--- The input ---
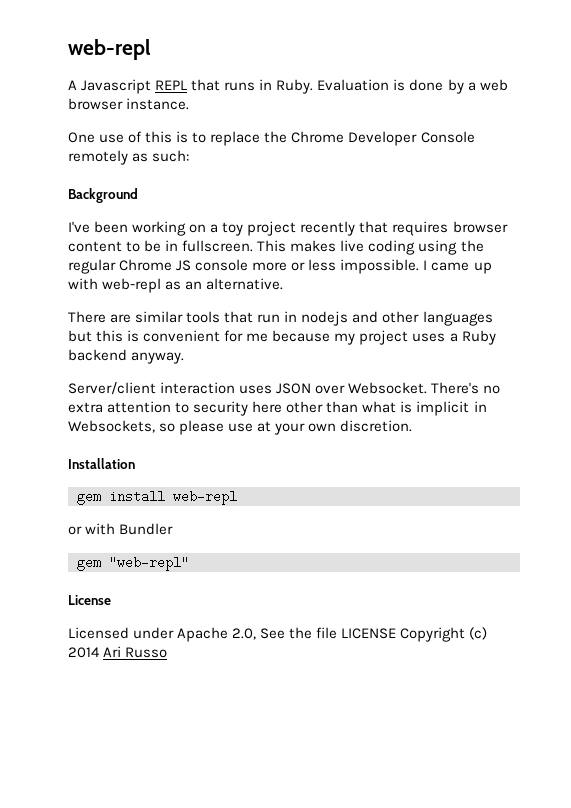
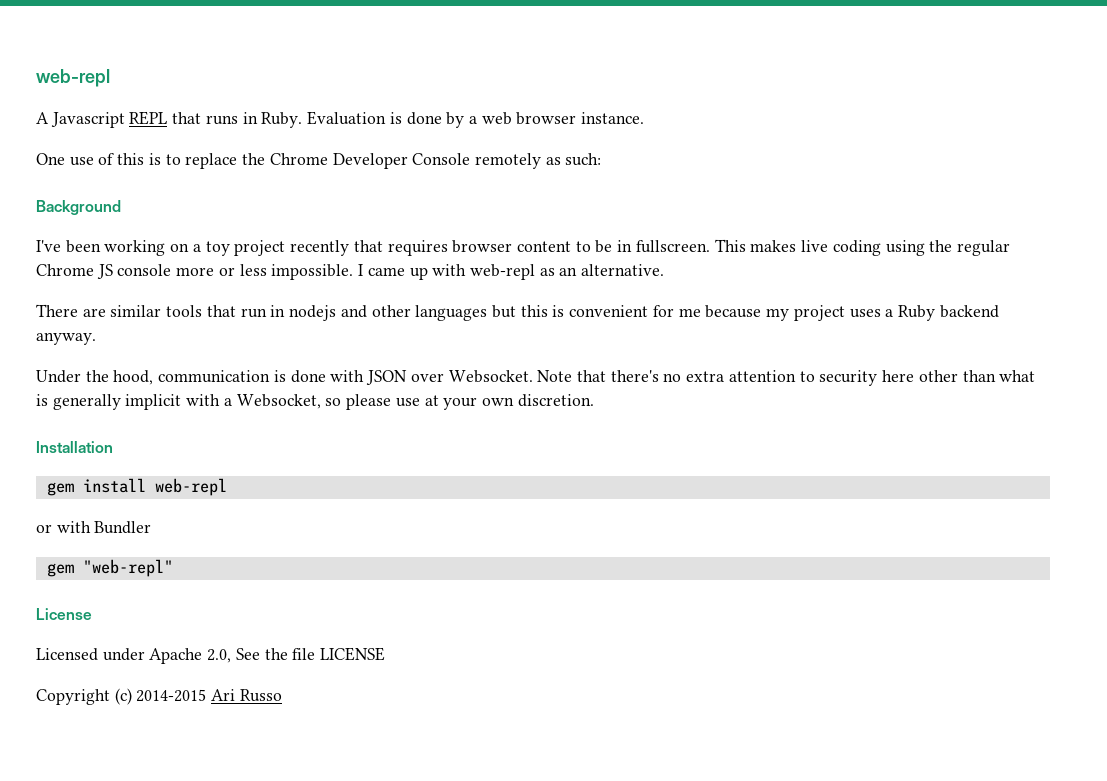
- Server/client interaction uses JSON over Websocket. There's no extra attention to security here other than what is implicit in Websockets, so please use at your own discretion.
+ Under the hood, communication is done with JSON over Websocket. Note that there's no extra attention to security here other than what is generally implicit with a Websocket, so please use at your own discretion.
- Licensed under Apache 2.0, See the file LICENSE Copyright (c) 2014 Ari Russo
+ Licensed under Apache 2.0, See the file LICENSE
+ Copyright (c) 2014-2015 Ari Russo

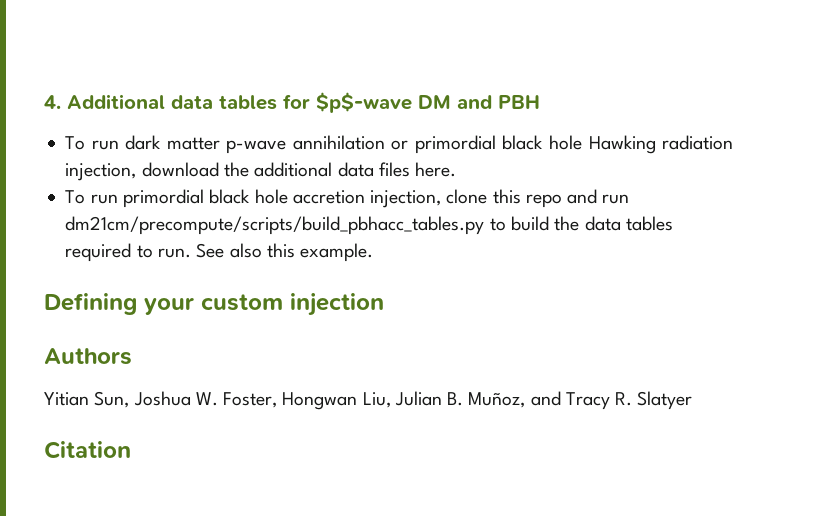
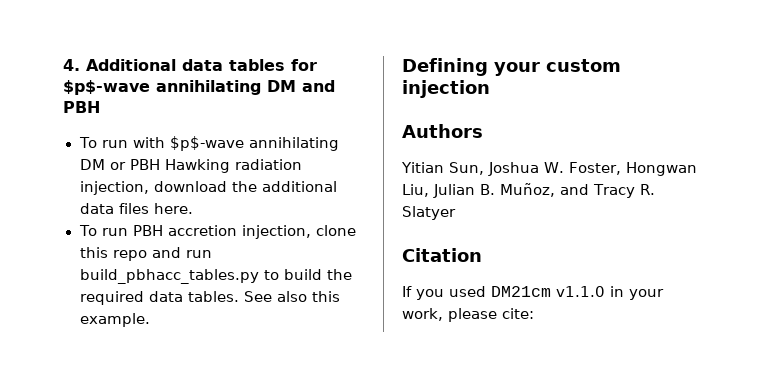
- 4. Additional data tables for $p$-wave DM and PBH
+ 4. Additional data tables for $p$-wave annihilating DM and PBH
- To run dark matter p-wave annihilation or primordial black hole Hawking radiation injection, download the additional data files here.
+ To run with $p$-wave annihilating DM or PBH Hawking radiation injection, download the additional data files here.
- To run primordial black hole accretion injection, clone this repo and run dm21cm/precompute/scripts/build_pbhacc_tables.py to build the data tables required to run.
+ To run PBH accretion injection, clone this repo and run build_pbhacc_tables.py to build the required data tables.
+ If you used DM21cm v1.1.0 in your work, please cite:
---
## Description of the task
The required output is every line from the one that holds "To run with" through the last line of the listing above, retyped exactly and with nothing else.

## Response to the exercise
+ To run with $p$-wave annihilating DM or PBH Hawking radiation injection, download the additional data files here.
- To run primordial black hole accretion injection, clone this repo and run dm21cm/precompute/scripts/build_pbhacc_tables.py to build the data tables required to run.
+ To run PBH accretion injection, clone this repo and run build_pbhacc_tables.py to build the required data tables.
+ If you used DM21cm v1.1.0 in your work, please cite:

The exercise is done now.